Warten auf Puschkin" erzählt die Geschichte einer unmöglichen Liebe (in) der Vergangenheit als Geschichte einer ganzen Epoche. Auf der Ebene der klassischen Künstlergeschichte rechnet der Autor vordergründig mit Verlogenheit und Selbstgerechtigkeit der Moskauer Intelligenzija ab. Im Hintergrund steht aber eine noch andere, in der zeitgenössischen Literatur nicht besonders populäre Frage: Ist die Liebe stärker als der Tod? Sergej Gandlewski, Russlands vielleicht bedeutendster zeitgenössischer Lyriker, verfügt über die sprachlichen Mittel, um sie zu beantworten.

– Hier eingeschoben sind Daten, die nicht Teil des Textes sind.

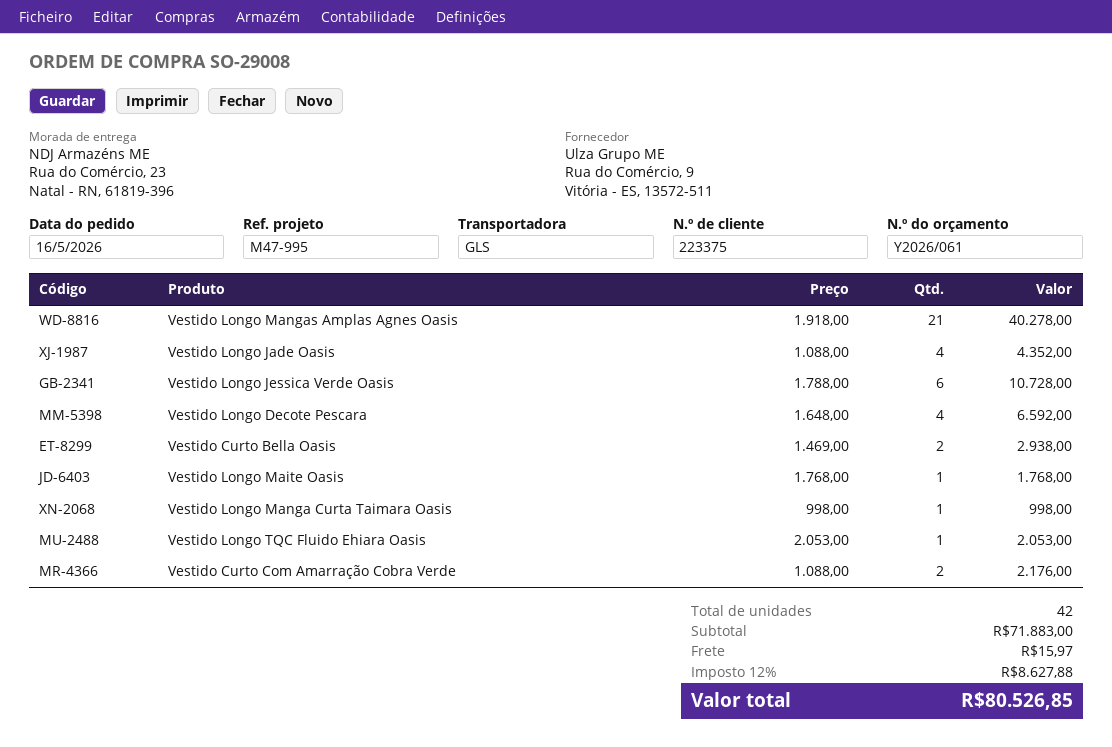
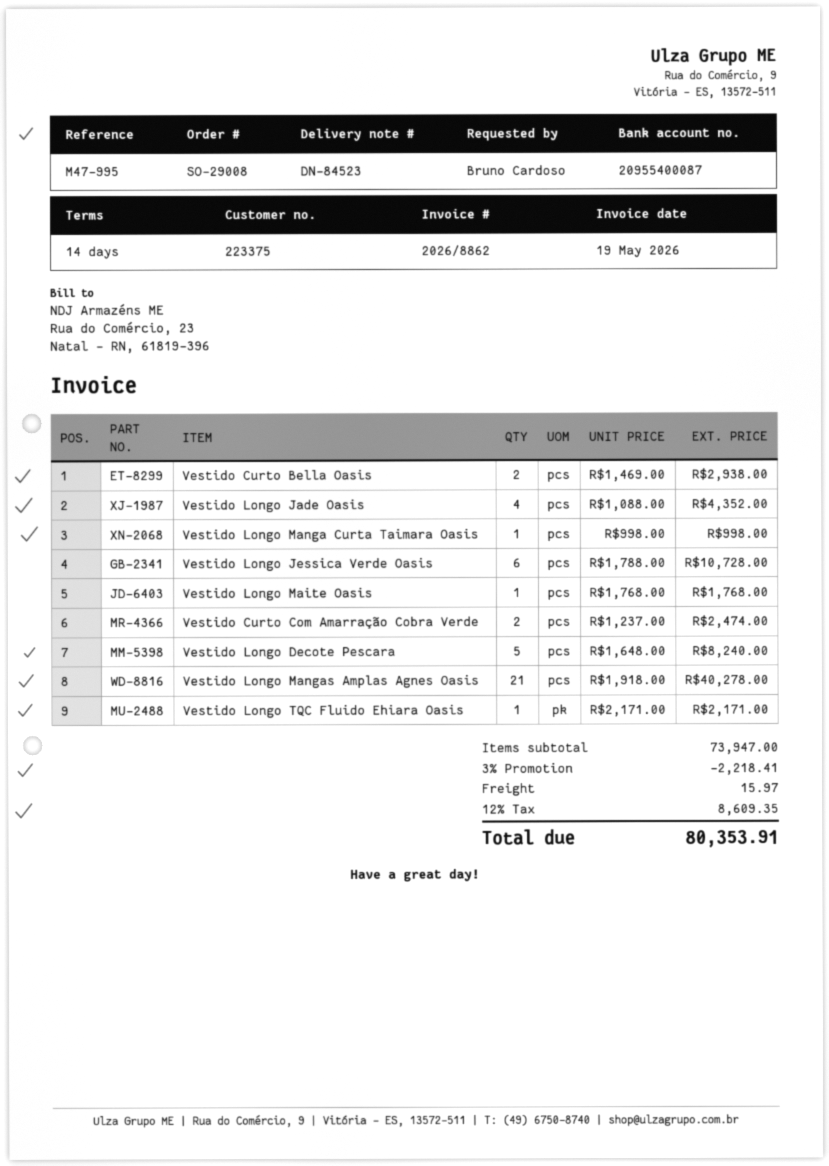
Vestido Longo Decote Pescara: 4 x 1648.00 = 6592.00 -> 5 x 1648.00 = 8240.00
Vestido Longo TQC Fluido Ehiara Oasis: 1 x 2053.00 = 2053.00 -> 1 x 2171.00 = 2171.00
Vestido Curto Com Amarração Cobra Verde: 2 x 1088.00 = 2176.00 -> 2 x 1237.00 = 2474.00
subtotal: 71883.00 -> 73947.00
discount: none -> 3% = 2218.41
tax: 12% = 8627.88 -> 12% = 8609.35
total: 80526.85 -> 80353.91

Mitunter voll alttestamentarischer Wucht - manchmal detailverliebtes Sprach-und Zitatenspiel -, fällt die Antwort ebenso zynisch wie emphatisch aus: Liebe ist stärker als der Tod, wenn sie Literatur wird!

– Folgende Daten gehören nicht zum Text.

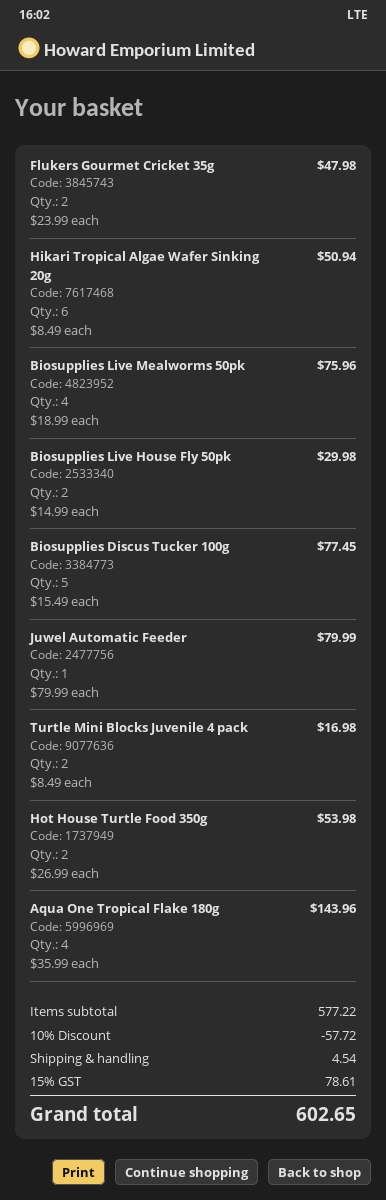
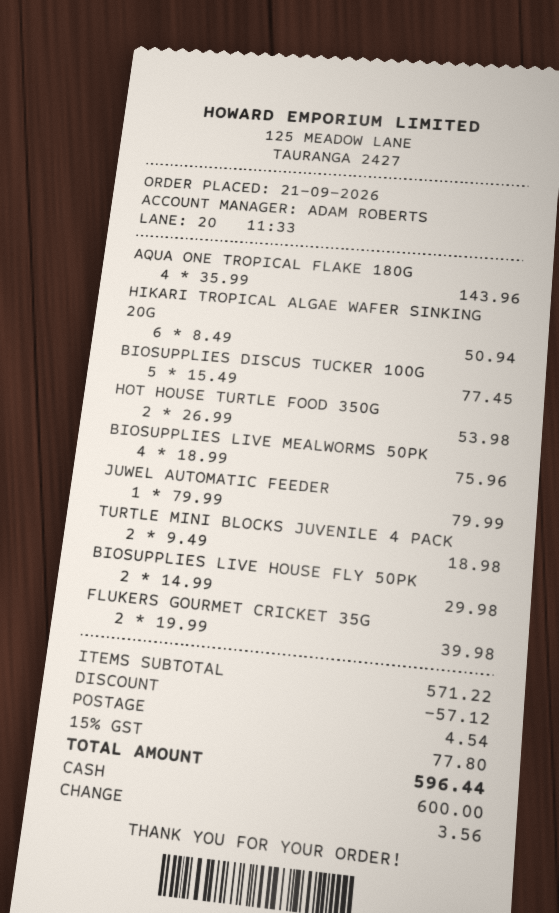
Flukers Gourmet Cricket 35g: 2 x 23.99 = 47.98 -> 2 x 19.99 = 39.98
Turtle Mini Blocks Juvenile 4 pack: 2 x 8.49 = 16.98 -> 2 x 9.49 = 18.98
subtotal: 577.22 -> 571.22
discount: 57.72 -> 57.12
tax: 15% = 78.61 -> 15% = 77.80
total: 602.65 -> 596.44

Wer aber gewinnt, verliert. In jedem Fall handelt es sich dabei um eine Antwort, die seit Nabokov kaum jemand mehr so zu geben gewagt hat. Der alles aufhebende Sarkasmus am Schluss: "Und dann ist es Zeit, sich aufs Ohr zu legen: Mit oder ohne Schlaftabletten - das ist hier die Frage! Schafherden rücken an zum Zählappell! Hab ich das nicht schön gesagt? Bravo Kriworotow!"